Habían pasado ocho meses desde que ella le propuso matrimonio: amor eterno como en la voz rugosa de Rocío Dúrcal; como la promesa que las gaviotas, aleteando, elevan al viento y a la mar; como la flor que ya serena sobre el pecho del difunto, se obliga a marchitarse sin conocer otro cuerpo. Ocho meses atrás, en la Playa del Muerto, a unas cuantas horas de Macondo, ella, en contra de todo pronóstico machista, le propuso matrimonio a él.
Ese día no hubo alguien más feliz sobre la playa, no hubo más encanto que aquel que brilló en los ojos de ellos dos; a los cocos en el palmar se les encresparon los pelos cuando la escucharon decir: ¡Tonto, cásate conmigo! Y ante la dicha, hecha pregunta, el tonto no pudo más que aceptar: celebró entre palenqueras, champeta, pescado y, cómo no, con el beso tibio y salado de su amada.

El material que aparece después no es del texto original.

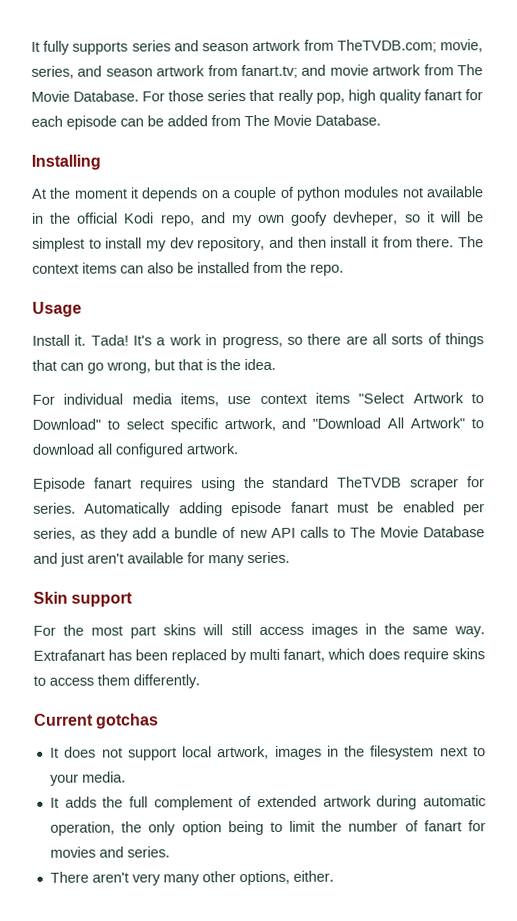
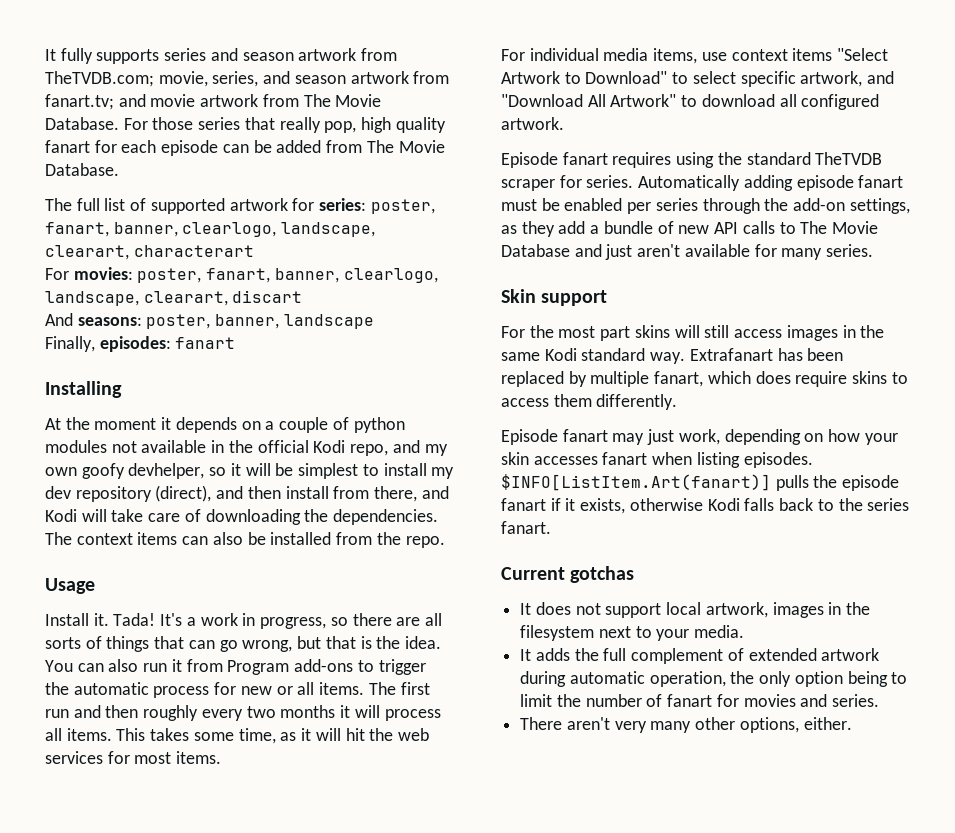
+ The full list of supported artwork for series: poster, fanart, banner, clearlogo, landscape, clearart, characterart
+ For movies: poster, fanart, banner, clearlogo, landscape, clearart, discart
+ And seasons: poster, banner, landscape
+ Finally, episodes: fanart
- At the moment it depends on a couple of python modules not available in the official Kodi repo, and my own goofy devheper, so it will be simplest to install my dev repository, and then install it from there.
+ At the moment it depends on a couple of python modules not available in the official Kodi repo, and my own goofy devhelper, so it will be simplest to install my dev repository (direct), and then install from there, and Kodi will take care of downloading the dependencies.
+ You can also run it from Program add-ons to trigger the automatic process for new or all items. The first run and then roughly every two months it will process all items. This takes some time, as it will hit the web services for most items.
- Automatically adding episode fanart must be enabled per series, as they add a bundle of new API calls to The Movie Database and just aren't available for many series.
+ Automatically adding episode fanart must be enabled per series through the add-on settings, as they add a bundle of new API calls to The Movie Database and just aren't available for many series.
- For the most part skins will still access images in the same way.
+ For the most part skins will still access images in the same Kodi standard way.
- Extrafanart has been replaced by multi fanart, which does require skins to access them differently.
+ Extrafanart has been replaced by multiple fanart, which does require skins to access them differently.
+ Episode fanart may just work, depending on how your skin accesses fanart when listing episodes. $INFO[ListItem.Art(fanart)] pulls the episode fanart if it exists, otherwise Kodi falls back to the series fanart.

Dos días antes de la boda, con la angustia que traen los planes no consumados, consideraron no casarse, pues ella llevaba ya catorce días habitada por “un nuevo amante” que, como si de un encantamiento se tratara, la había tumbado y sacado hasta de sus cabales; este “amante” despertó en ella todos los síntomas pandémicos del enamoramiento y la muerte: la tuvo suspirando forzosamente, le cortó la respiración a intervalos, le secó los labios de tan cerca y fuerte que la tomó, le hinchó el pecho de emoción sobresaltada, le habitó hasta sus pensamientos y los elevó al límite de las alarmas nacionales y los colapsos hospitalarios, le cristalizó los ojos, le desnutrió el alma de tanto llanto y hasta su sentido del olfato, se vio comprometido.
En su cuerpo, de a poco, fue apagándose la imagen de su prometido; dejó de verlo, como quien ve pasar su buseta sin intenciones de parar, y allá, en la próxima esquina, la ve girar para no verla jamás. La “infidelidad” acuciada por ella, era un hecho, solo podía pensarse una cosa: ella ya no vivía el mundo para la dicha de aquel con quien hizo danzar los cocos, ahora solo podía vivir para “su amante”, con quien ahora compartía la cama, la fiebre y la emergencia.
Sin embargo, en un impulso que les condujo valor y estoicismo, en apariencia aliviada de las afrentas del “amante”, sintió vivir de nuevo para el Tonto; ella y él decidieron casarse y en efecto, lo hicieron. Pero cuán corto fue ese matrimonio: los suspiros, los respiros, la sequedad en los labios, el pecho hinchado, la emoción sobresaltada, las elevaciones, las alarmas, el llanto y la inutilidad de sus respiraciones, síntomas antes producidos por su “amante”, retornaron para volverse eternos: se hicieron muerte.
El Tonto se casó y
enviudó de inmediato; los pocos asistentes a la boda cuentan que con la última
bendición: “…en el nombre del padre, del
hijo y del espíritu santo”, y con la despedida habitual: “Podéis ir en
paz”, lo único que atinó la novia, fue a cerrar los ojos. Ni si quiera en su
luna de miel pudieron acariciarse, pues ella tuvo que viajar sola, en su propio
féretro y vestida de blanco, hasta la bóveda 2020 del Cementerio Distrital.